> _Input data_:

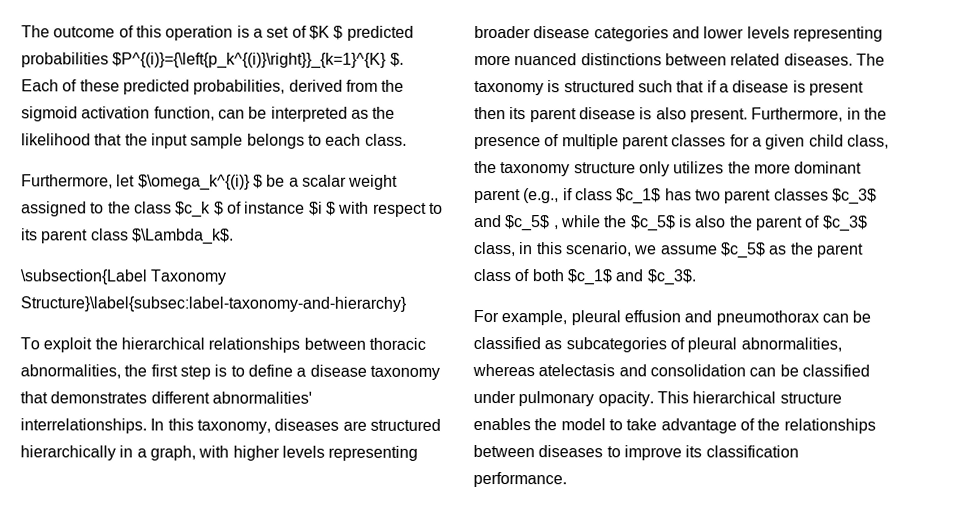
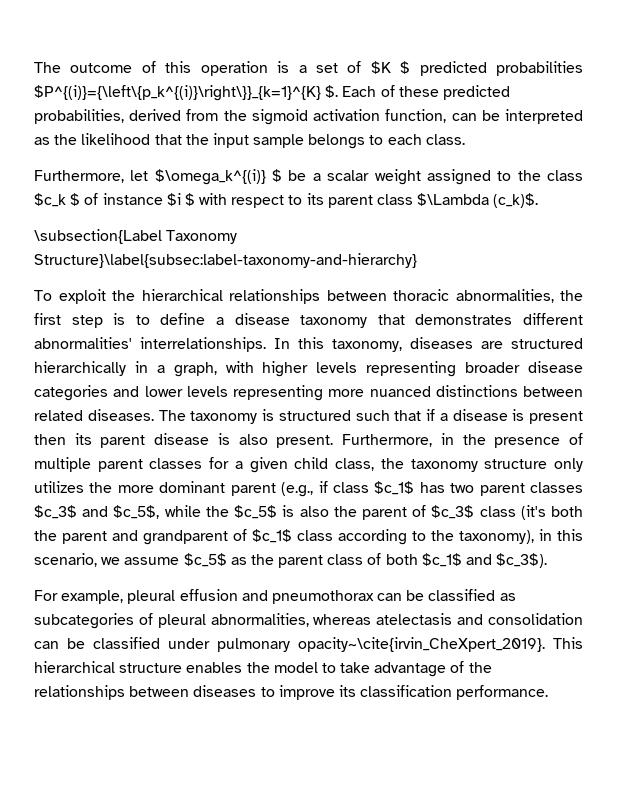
- The outcome of this operation is a set of $K $ predicted probabilities $P^{(i)}={\left{p_k^{(i)}\right}}_{k=1}^{K} $.
+ The outcome of this operation is a set of $K $ predicted probabilities $P^{(i)}={\left\{p_k^{(i)}\right\}}_{k=1}^{K} $.
- Furthermore, let $\omega_k^{(i)} $ be a scalar weight assigned to the class $c_k $ of instance $i $ with respect to its parent class $\Lambda_k$.
+ Furthermore, let $\omega_k^{(i)} $ be a scalar weight assigned to the class $c_k $ of instance $i $ with respect to its parent class $\Lambda (c_k)$.
- Furthermore, in the presence of multiple parent classes for a given child class, the taxonomy structure only utilizes the more dominant parent (e.g., if class $c_1$ has two parent classes $c_3$ and $c_5$ , while the $c_5$ is also the parent of $c_3$ class, in this scenario, we assume $c_5$ as the parent class of both $c_1$ and $c_3$.
+ Furthermore, in the presence of multiple parent classes for a given child class, the taxonomy structure only utilizes the more dominant parent (e.g., if class $c_1$ has two parent classes $c_3$ and $c_5$, while the $c_5$ is also the parent of $c_3$ class (it's both the parent and grandparent of $c_1$ class according to the taxonomy), in this scenario, we assume $c_5$ as the parent class of both $c_1$ and $c_3$).
- For example, pleural effusion and pneumothorax can be classified as subcategories of pleural abnormalities, whereas atelectasis and consolidation can be classified under pulmonary opacity.
+ For example, pleural effusion and pneumothorax can be classified as subcategories of pleural abnormalities, whereas atelectasis and consolidation can be classified under pulmonary opacity~\cite{irvin_CheXpert_2019}.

> _Problem details_: Would you retype the listing above exactly, omitting its pictures?

> _Task response_:
- The outcome of this operation is a set of $K $ predicted probabilities $P^{(i)}={\left{p_k^{(i)}\right}}_{k=1}^{K} $.
+ The outcome of this operation is a set of $K $ predicted probabilities $P^{(i)}={\left\{p_k^{(i)}\right\}}_{k=1}^{K} $.
- Furthermore, let $\omega_k^{(i)} $ be a scalar weight assigned to the class $c_k $ of instance $i $ with respect to its parent class $\Lambda_k$.
+ Furthermore, let $\omega_k^{(i)} $ be a scalar weight assigned to the class $c_k $ of instance $i $ with respect to its parent class $\Lambda (c_k)$.
- Furthermore, in the presence of multiple parent classes for a given child class, the taxonomy structure only utilizes the more dominant parent (e.g., if class $c_1$ has two parent classes $c_3$ and $c_5$ , while the $c_5$ is also the parent of $c_3$ class, in this scenario, we assume $c_5$ as the parent class of both $c_1$ and $c_3$.
+ Furthermore, in the presence of multiple parent classes for a given child class, the taxonomy structure only utilizes the more dominant parent (e.g., if class $c_1$ has two parent classes $c_3$ and $c_5$, while the $c_5$ is also the parent of $c_3$ class (it's both the parent and grandparent of $c_1$ class according to the taxonomy), in this scenario, we assume $c_5$ as the parent class of both $c_1$ and $c_3$).
- For example, pleural effusion and pneumothorax can be classified as subcategories of pleural abnormalities, whereas atelectasis and consolidation can be classified under pulmonary opacity.
+ For example, pleural effusion and pneumothorax can be classified as subcategories of pleural abnormalities, whereas atelectasis and consolidation can be classified under pulmonary opacity~\cite{irvin_CheXpert_2019}.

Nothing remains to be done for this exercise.